▶ _Exercise materials_:
□ □ □ □ □ □ □
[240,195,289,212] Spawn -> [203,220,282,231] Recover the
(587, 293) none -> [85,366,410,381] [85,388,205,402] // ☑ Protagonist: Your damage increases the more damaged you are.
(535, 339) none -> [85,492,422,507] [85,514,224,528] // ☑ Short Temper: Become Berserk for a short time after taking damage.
□ □ □ □ □ □ □
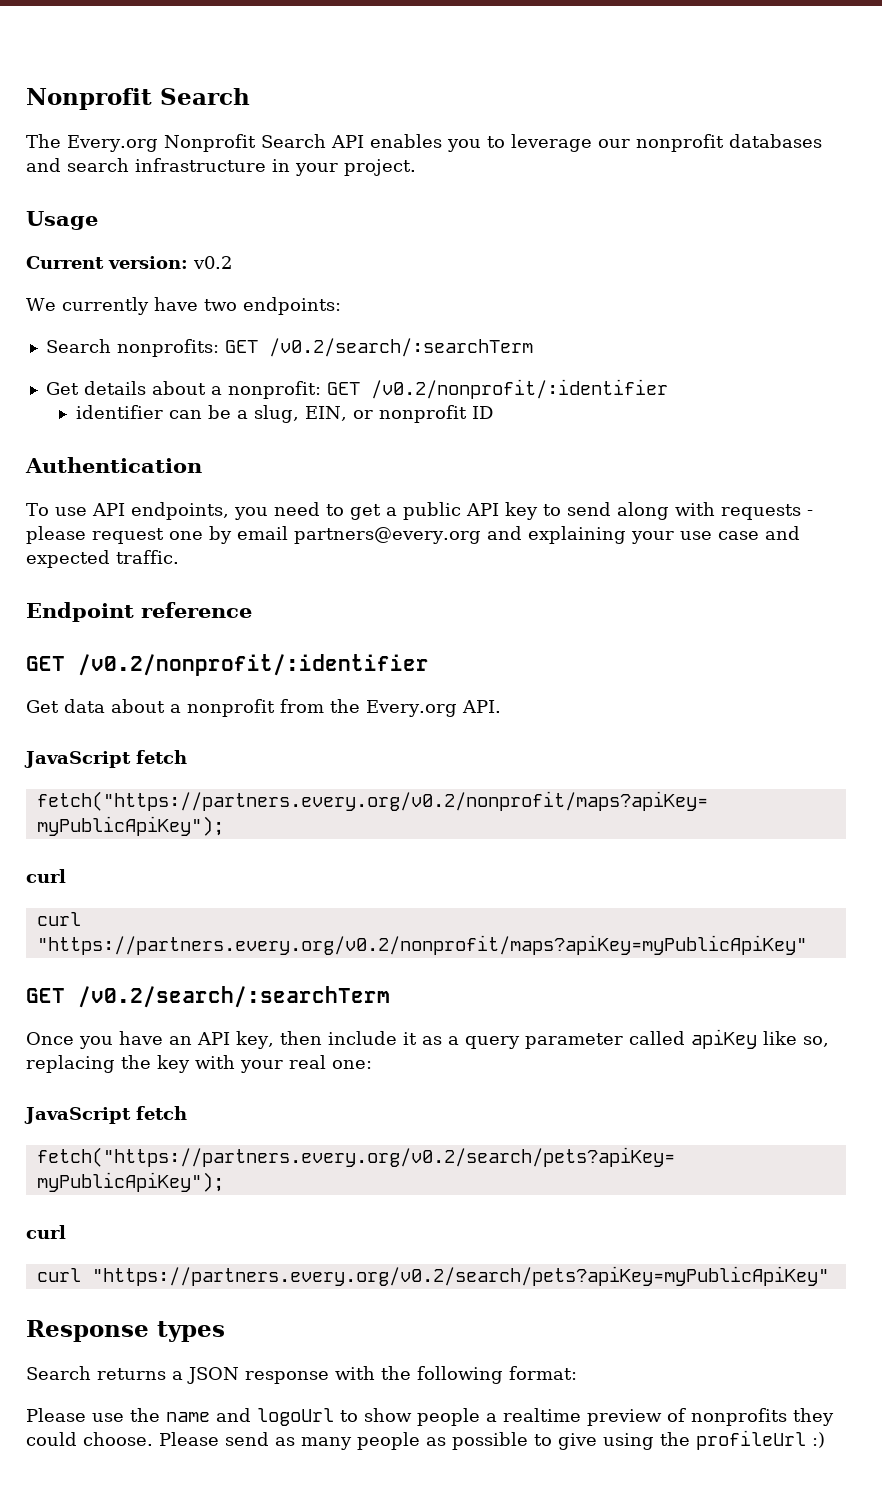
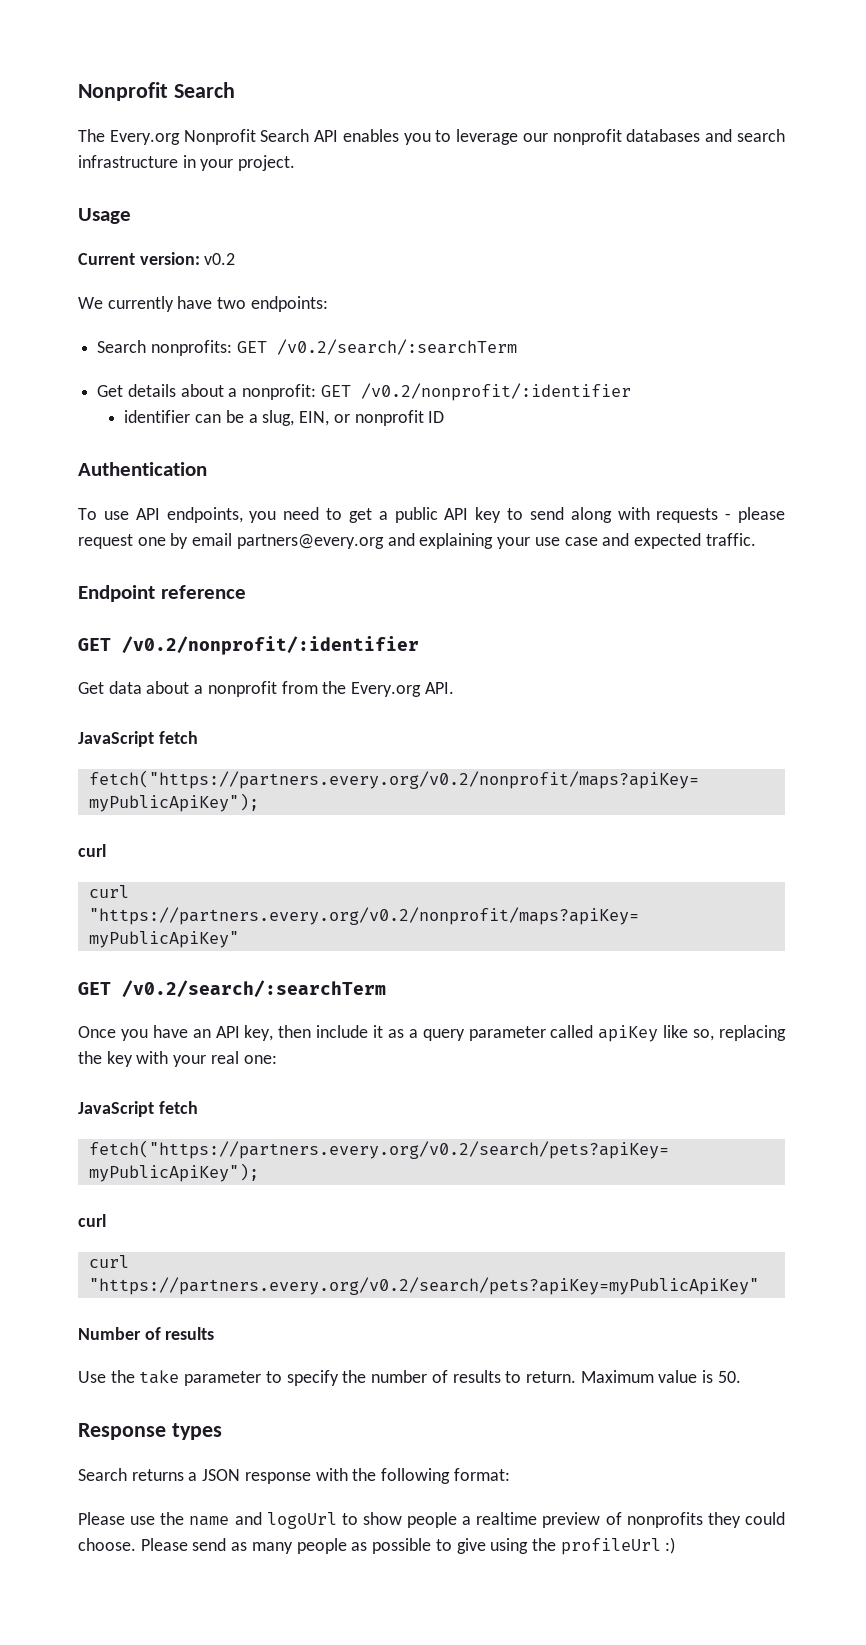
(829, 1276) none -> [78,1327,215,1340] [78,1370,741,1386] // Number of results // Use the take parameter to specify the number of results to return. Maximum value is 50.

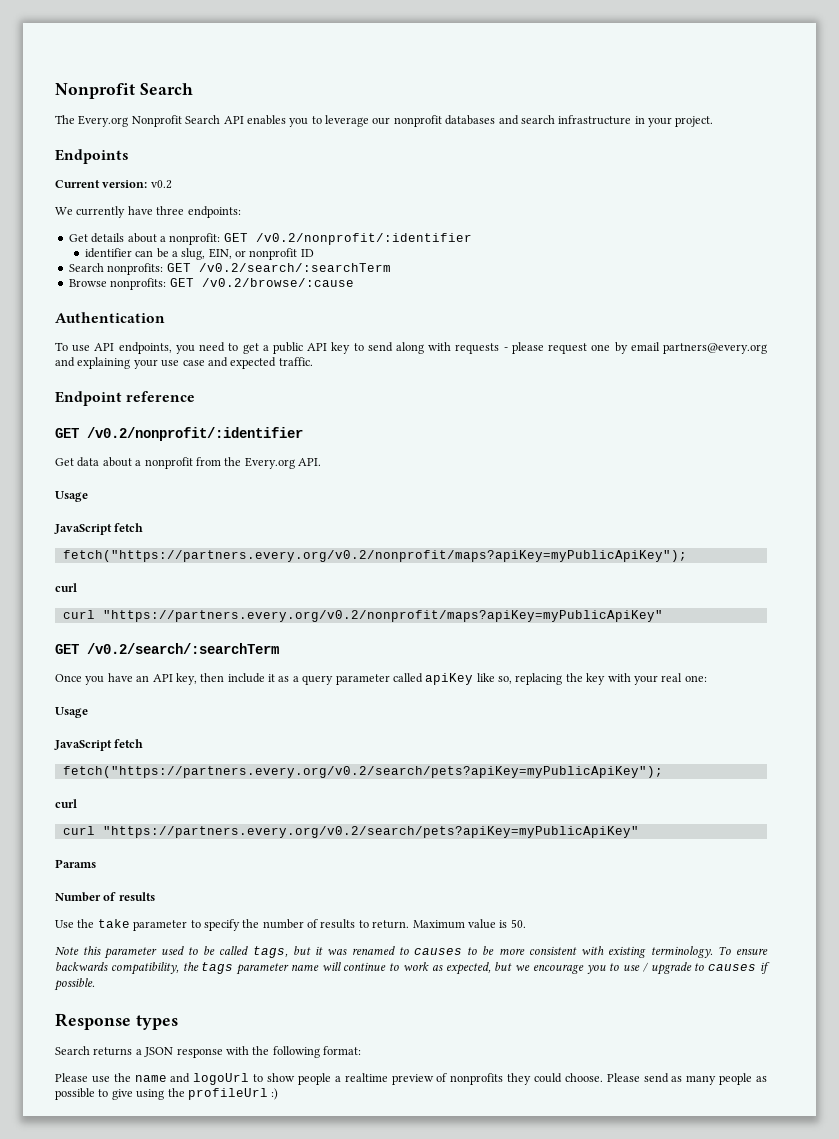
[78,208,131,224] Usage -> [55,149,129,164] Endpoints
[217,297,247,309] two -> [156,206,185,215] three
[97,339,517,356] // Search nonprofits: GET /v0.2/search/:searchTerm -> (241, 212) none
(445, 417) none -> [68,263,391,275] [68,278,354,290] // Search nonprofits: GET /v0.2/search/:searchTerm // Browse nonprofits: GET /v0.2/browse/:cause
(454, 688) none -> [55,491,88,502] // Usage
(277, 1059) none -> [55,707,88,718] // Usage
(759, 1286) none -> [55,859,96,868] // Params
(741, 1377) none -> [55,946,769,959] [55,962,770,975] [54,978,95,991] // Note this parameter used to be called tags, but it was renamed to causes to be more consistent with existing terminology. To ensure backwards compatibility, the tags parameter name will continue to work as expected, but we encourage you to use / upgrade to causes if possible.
□ □ □ □ □ □ □
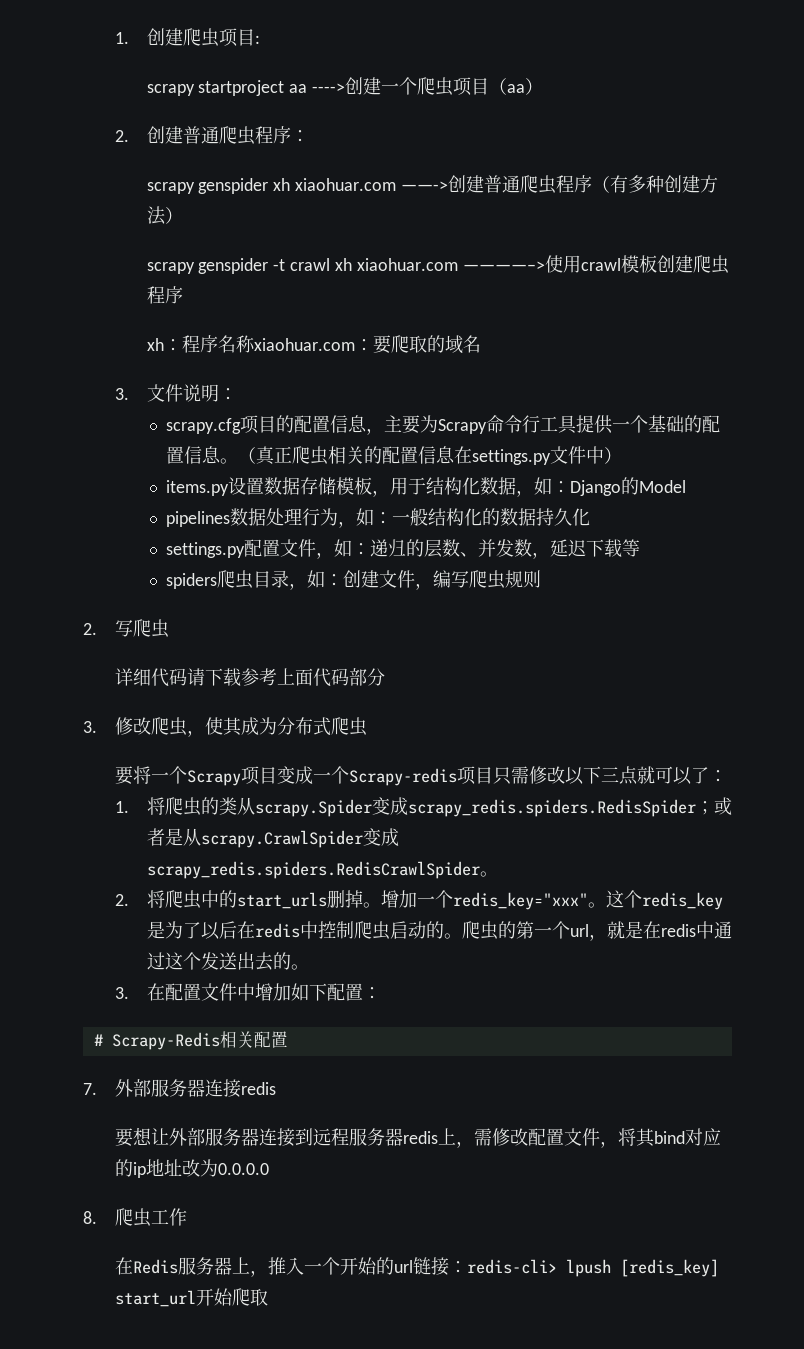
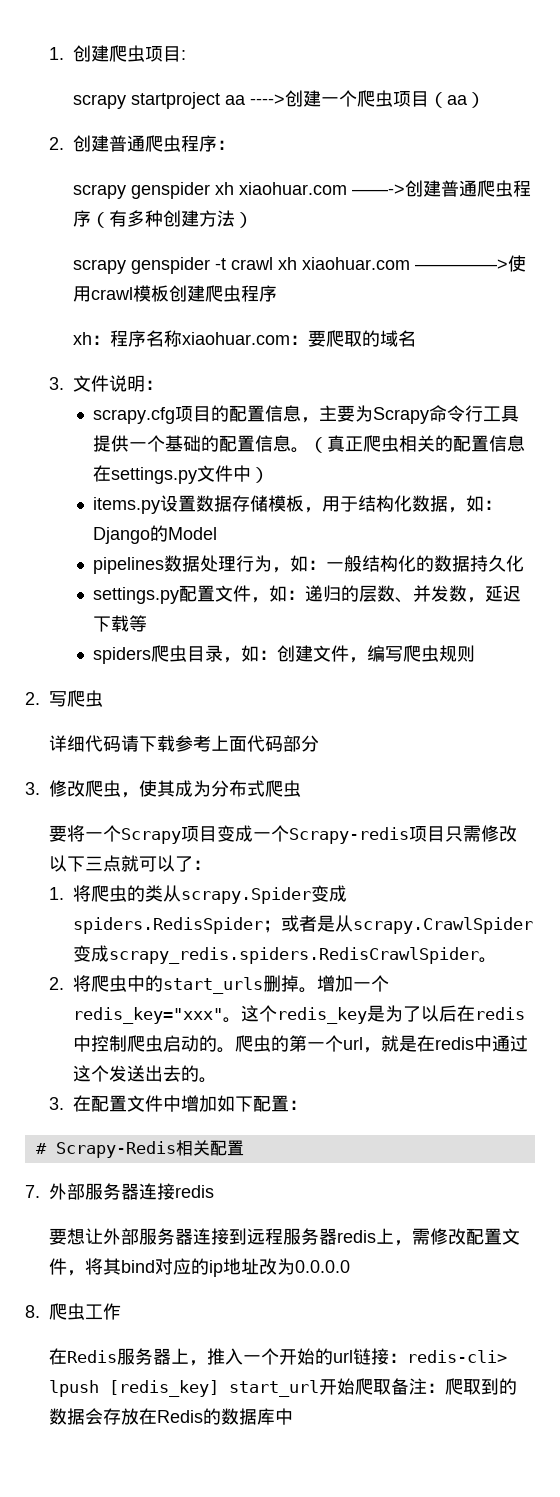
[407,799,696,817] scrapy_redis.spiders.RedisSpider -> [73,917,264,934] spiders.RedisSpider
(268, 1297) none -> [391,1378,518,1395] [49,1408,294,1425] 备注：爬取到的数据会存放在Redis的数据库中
□ □ □ □ □ □ □
▶ _Problem details_: Output the lines above exactly, but only those between the line holding "[217,297,247,309] two ->" and the line holding "(759, 1286) none -> [55,859,96,868] // Params", inclusive.

▶ _Solution to the problem_:
[217,297,247,309] two -> [156,206,185,215] three
[97,339,517,356] // Search nonprofits: GET /v0.2/search/:searchTerm -> (241, 212) none
(445, 417) none -> [68,263,391,275] [68,278,354,290] // Search nonprofits: GET /v0.2/search/:searchTerm // Browse nonprofits: GET /v0.2/browse/:cause
(454, 688) none -> [55,491,88,502] // Usage
(277, 1059) none -> [55,707,88,718] // Usage
(759, 1286) none -> [55,859,96,868] // Params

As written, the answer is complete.